* **Aim of the task**
Go through the material below and count the lines containing the word "build". Give that number by itself.

* **Data records**
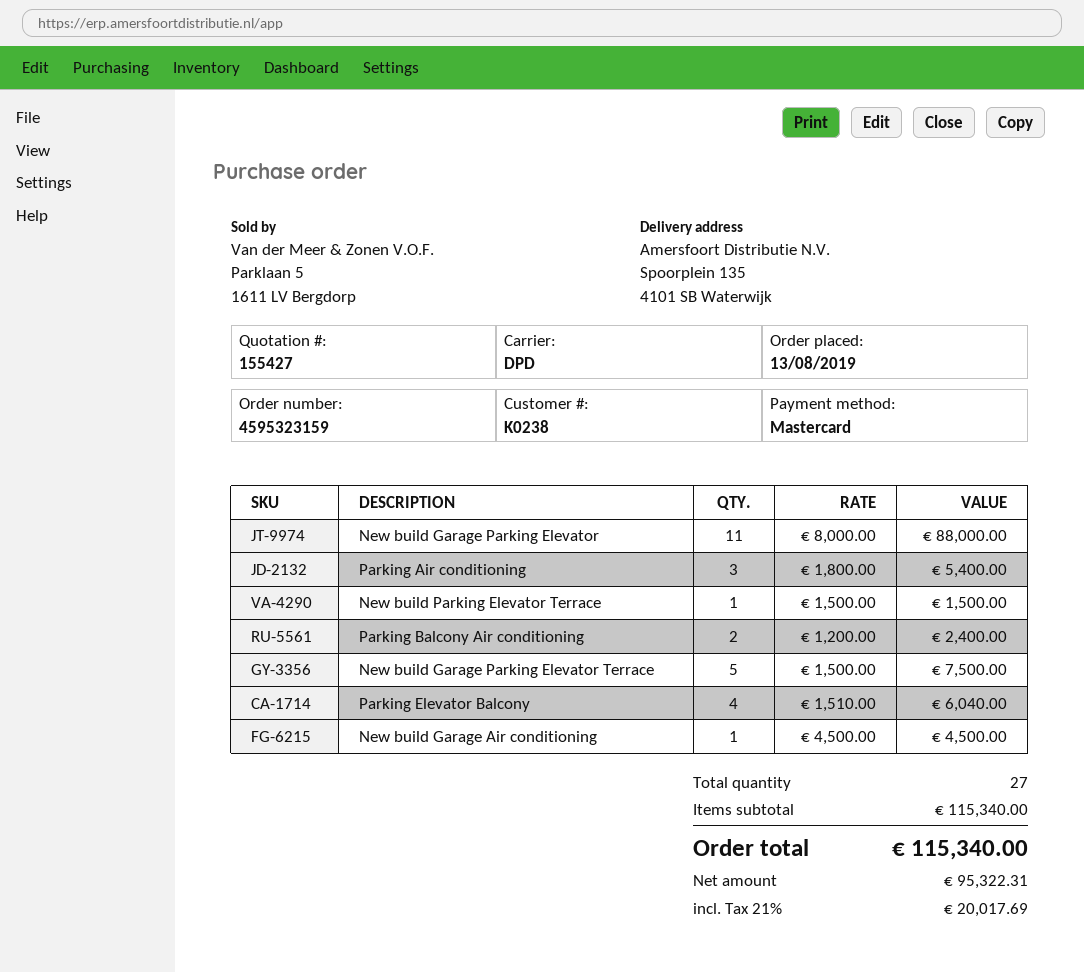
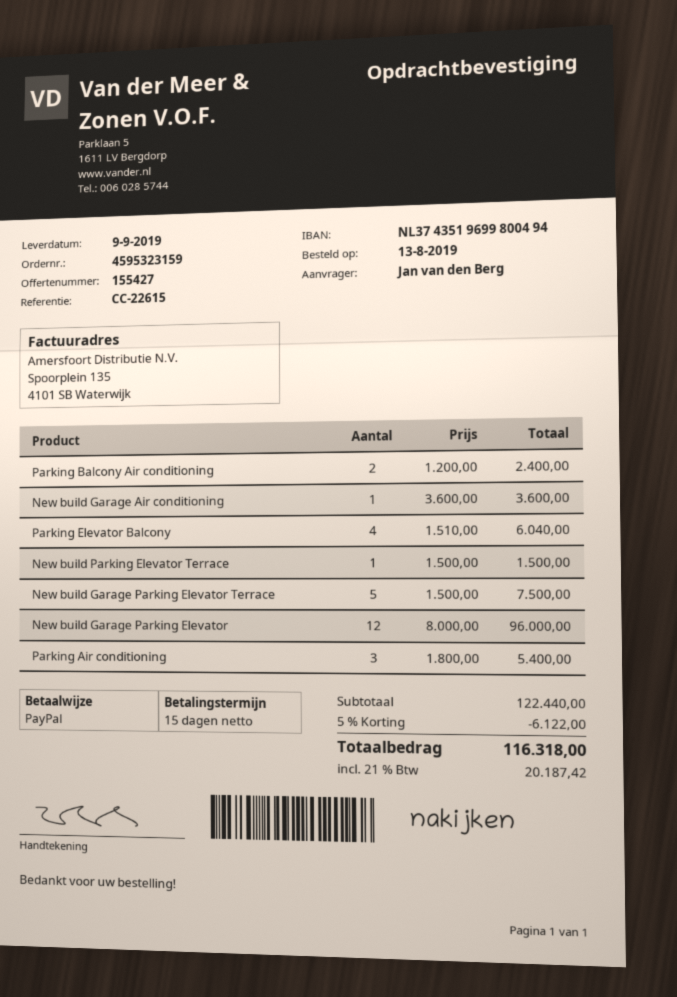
payment method: Mastercard -> PayPal
New build Garage Parking Elevator: 11 x 8000.00 = 88000.00 -> 12 x 8000.00 = 96000.00
New build Garage Air conditioning: 1 x 4500.00 = 4500.00 -> 1 x 3600.00 = 3600.00
subtotal: 115340.00 -> 122440.00
discount: none -> 5% = 6122.00
tax: 21% = 20017.69 -> 21% = 20187.42
total: 115340.00 -> 116318.00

* **Response for this exercise**
2